:: GIVEN DATA ::
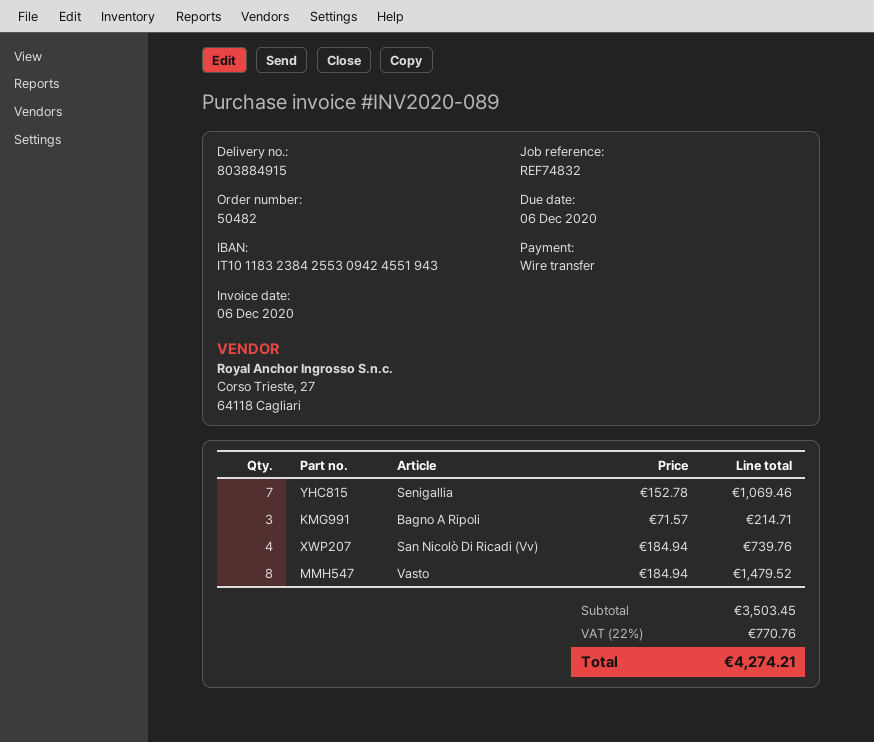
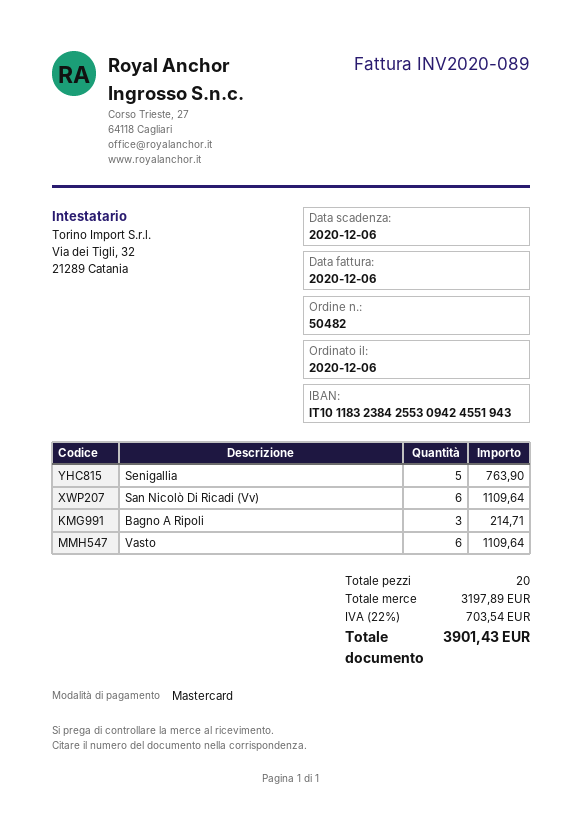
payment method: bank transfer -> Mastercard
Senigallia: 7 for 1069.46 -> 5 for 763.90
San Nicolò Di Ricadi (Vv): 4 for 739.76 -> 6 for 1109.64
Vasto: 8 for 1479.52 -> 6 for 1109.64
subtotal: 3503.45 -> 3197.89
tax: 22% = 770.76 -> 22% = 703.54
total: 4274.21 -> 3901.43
...
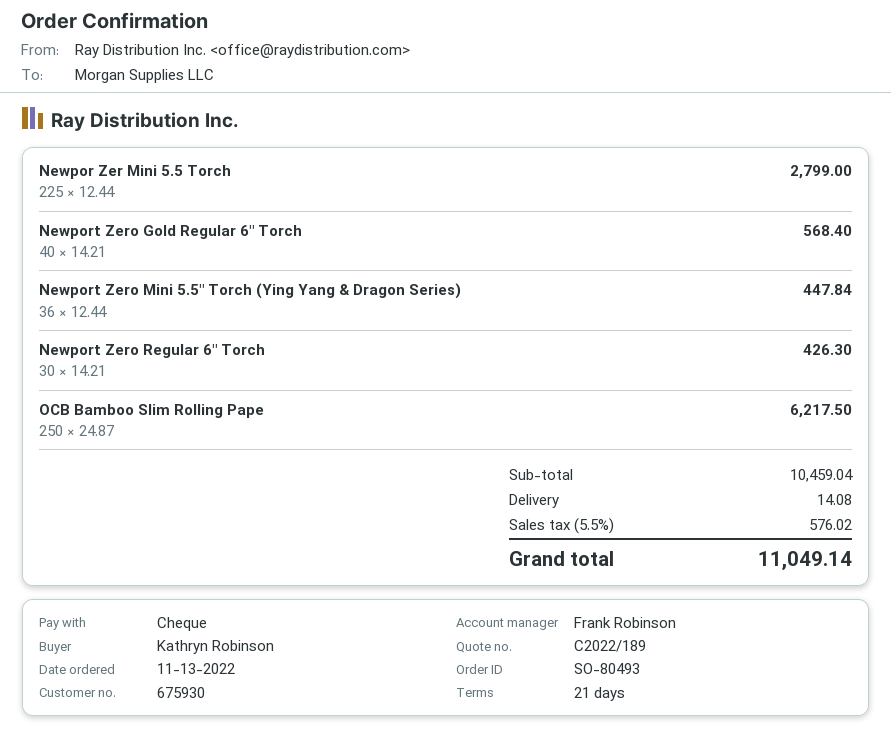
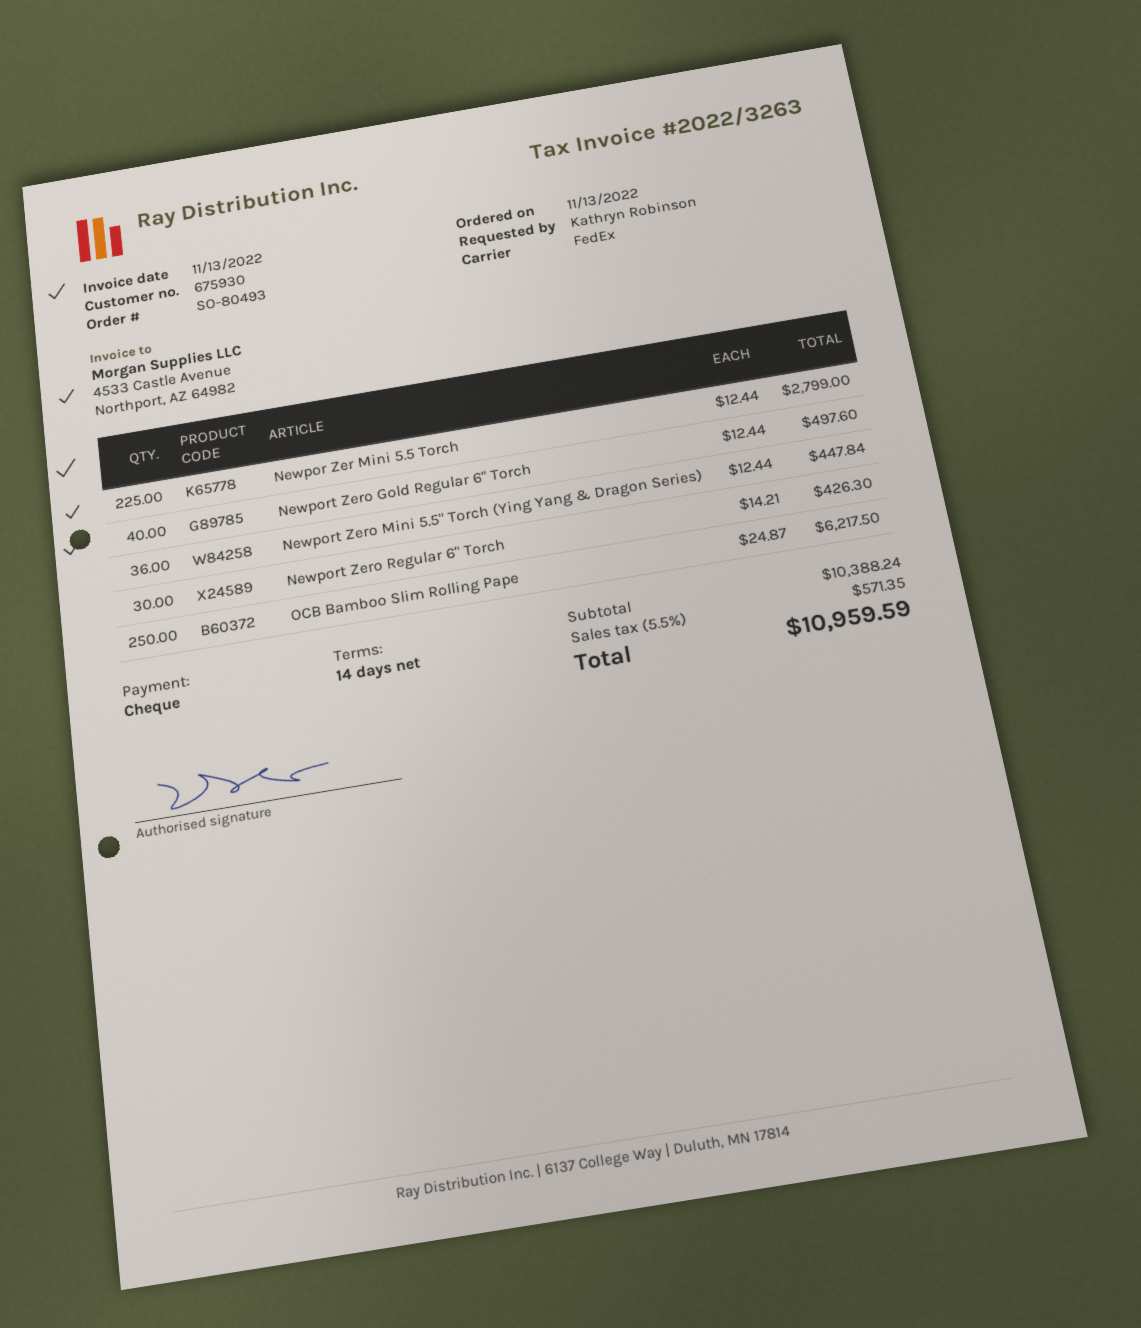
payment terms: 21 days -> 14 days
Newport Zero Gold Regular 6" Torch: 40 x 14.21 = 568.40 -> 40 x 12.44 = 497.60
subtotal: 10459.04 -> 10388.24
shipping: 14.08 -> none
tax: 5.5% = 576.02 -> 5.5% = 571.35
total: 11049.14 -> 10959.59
--
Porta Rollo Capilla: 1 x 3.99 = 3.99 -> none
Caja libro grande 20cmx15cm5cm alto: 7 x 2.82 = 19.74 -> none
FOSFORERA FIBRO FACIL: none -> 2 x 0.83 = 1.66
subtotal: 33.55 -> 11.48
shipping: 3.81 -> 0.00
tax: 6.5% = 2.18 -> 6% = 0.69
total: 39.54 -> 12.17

:: EXERCISE REQUIREMENTS ::
Could you repeat exactly the lines in the listing above from the one with "subtotal: 3503.45 -> 3197.89" down to the one with "total: 4274.21 -> 3901.43"? Include both of those lines.

:: RESULT FOR THIS EXERCISE ::
subtotal: 3503.45 -> 3197.89
tax: 22% = 770.76 -> 22% = 703.54
total: 4274.21 -> 3901.43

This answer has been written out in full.